■ Extracted material:
Segment Open

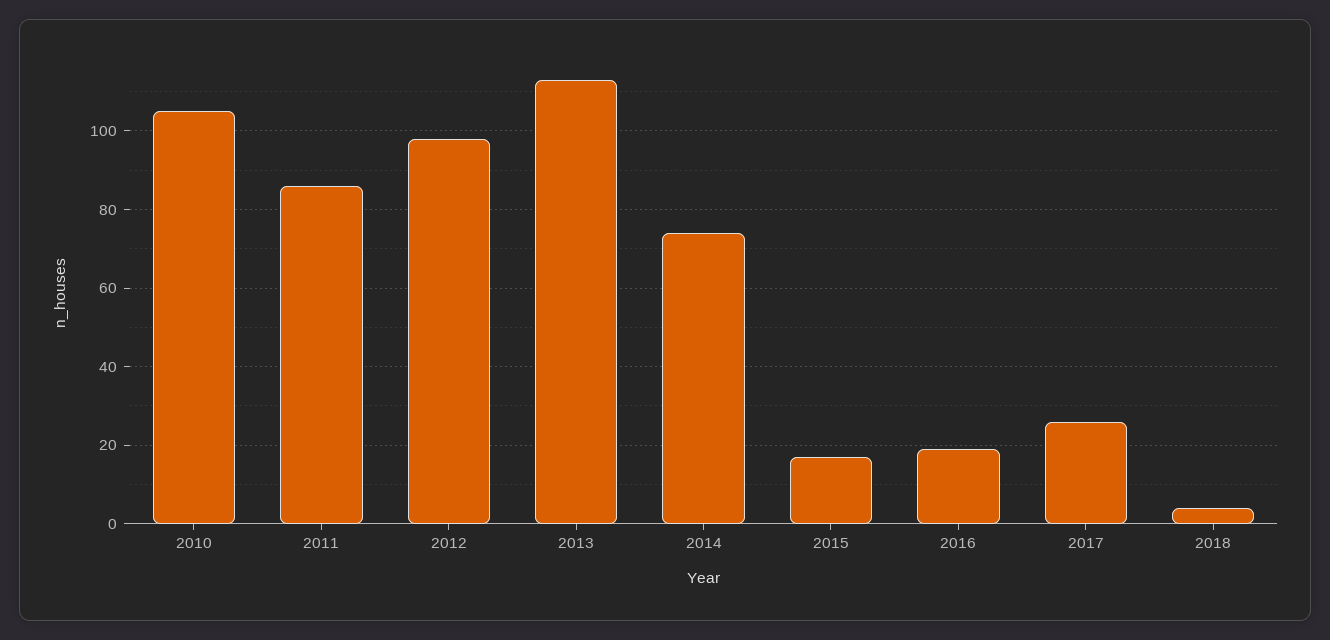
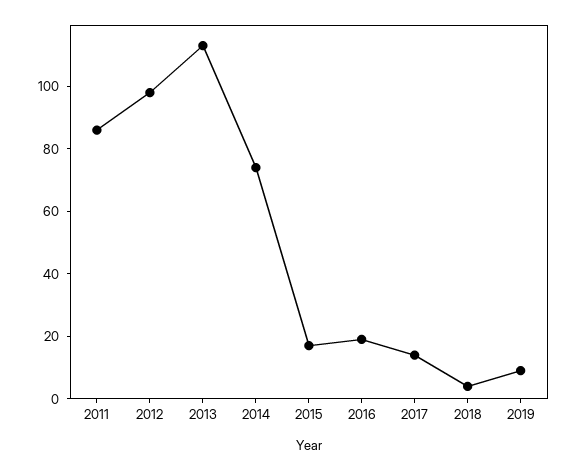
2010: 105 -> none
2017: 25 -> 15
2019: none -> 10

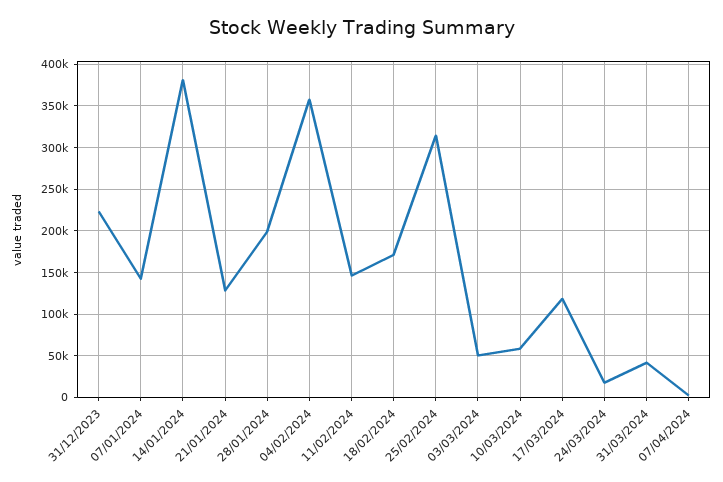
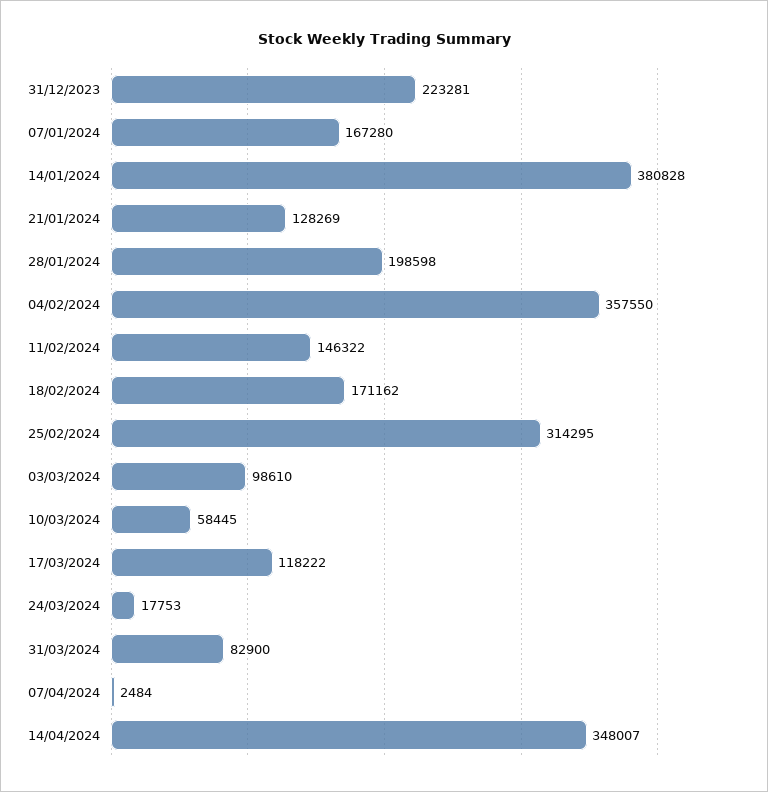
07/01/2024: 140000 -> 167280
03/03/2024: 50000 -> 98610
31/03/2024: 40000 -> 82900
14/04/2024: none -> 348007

Segment Closed

■ What you are asked to do:
Which of the lines in the listing above include "none"? Report each of them.

■ Task answer:
2010: 105 -> none
2019: none -> 10
14/04/2024: none -> 348007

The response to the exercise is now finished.